The Independent Authority Test

Before calling a placement independent, ask:

  1. Who proposed and commissioned the story?
  2. Who paid for writing, placement or distribution?
  3. Did the outlet choose the angle and decide whether to publish?
  4. Could the editor challenge, shorten or reject the contribution?
  5. Was supplied copy published substantially unchanged?
  6. Are sponsorship, commercial relationships and AI assistance disclosed where relevant?
  7. Does the article link to evidence that readers can inspect?

If the clinic paid for, supplied or controlled the copy, the placement should be labelled accordingly. Publication on a large domain does not change its origin.

How To Request Comment

  1. Email support@coreaesthetics.com.au with “Media request” in the subject line.
  2. Name the outlet, journalist, intended audience and publication format.
  3. Include the exact questions and the deadline with time zone.
  4. State the expected word count, recording length or live segment duration.
  5. Explain whether the request is written, telephone, audio, video, live or recorded.
  6. Disclose sponsorship, affiliate arrangements, supplied content or commercial partners.
  7. Say whether attributed quotes can be checked for factual accuracy before publication.
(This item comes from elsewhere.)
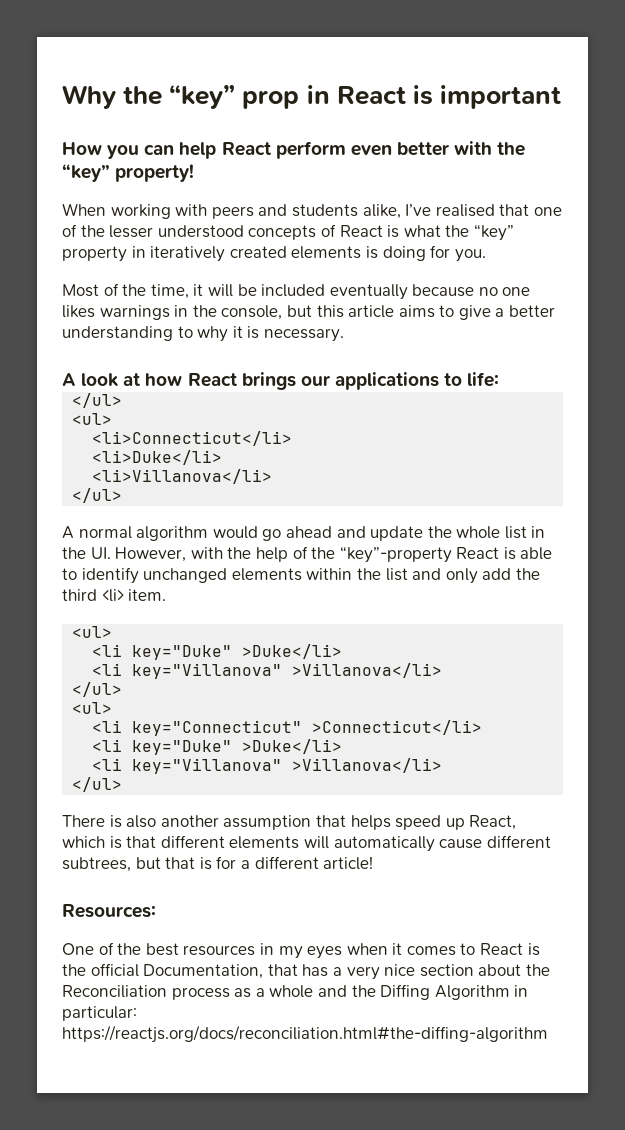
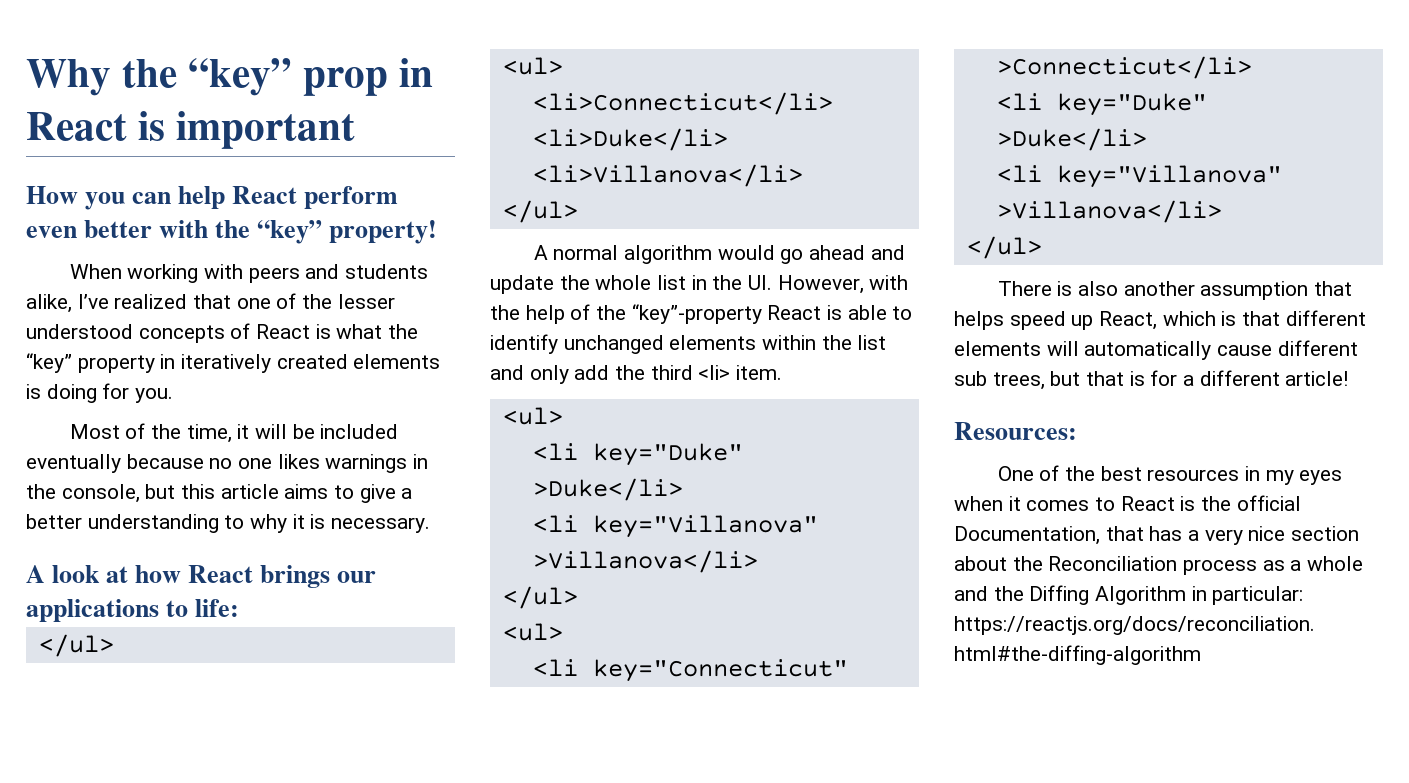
- When working with peers and students alike, I’ve realised that one of the lesser understood concepts of React is what the “key” property in iteratively created elements is doing for you.
+ When working with peers and students alike, I’ve realized that one of the lesser understood concepts of React is what the “key” property in iteratively created elements is doing for you.
- There is also another assumption that helps speed up React, which is that different elements will automatically cause different subtrees, but that is for a different article!
+ There is also another assumption that helps speed up React, which is that different elements will automatically cause different sub trees, but that is for a different article!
The clinic will confirm whether Corey is available and whether the topic fits his role. A response may include source links and explicit uncertainty rather than a simplified yes or no.

What Makes A Request Easier To Answer Well?

  • A specific question rather than a request for broad promotional comments.
  • Enough time to open and verify the original study or official guidance.
  • The study DOI, report or policy link when the query concerns a new claim.
  • A clear distinction between background information and words intended for direct quotation.
  • Permission to say the evidence is uncertain, the question is outside scope or another expert is better placed.
  • A contact number for deadline changes or technical clarification.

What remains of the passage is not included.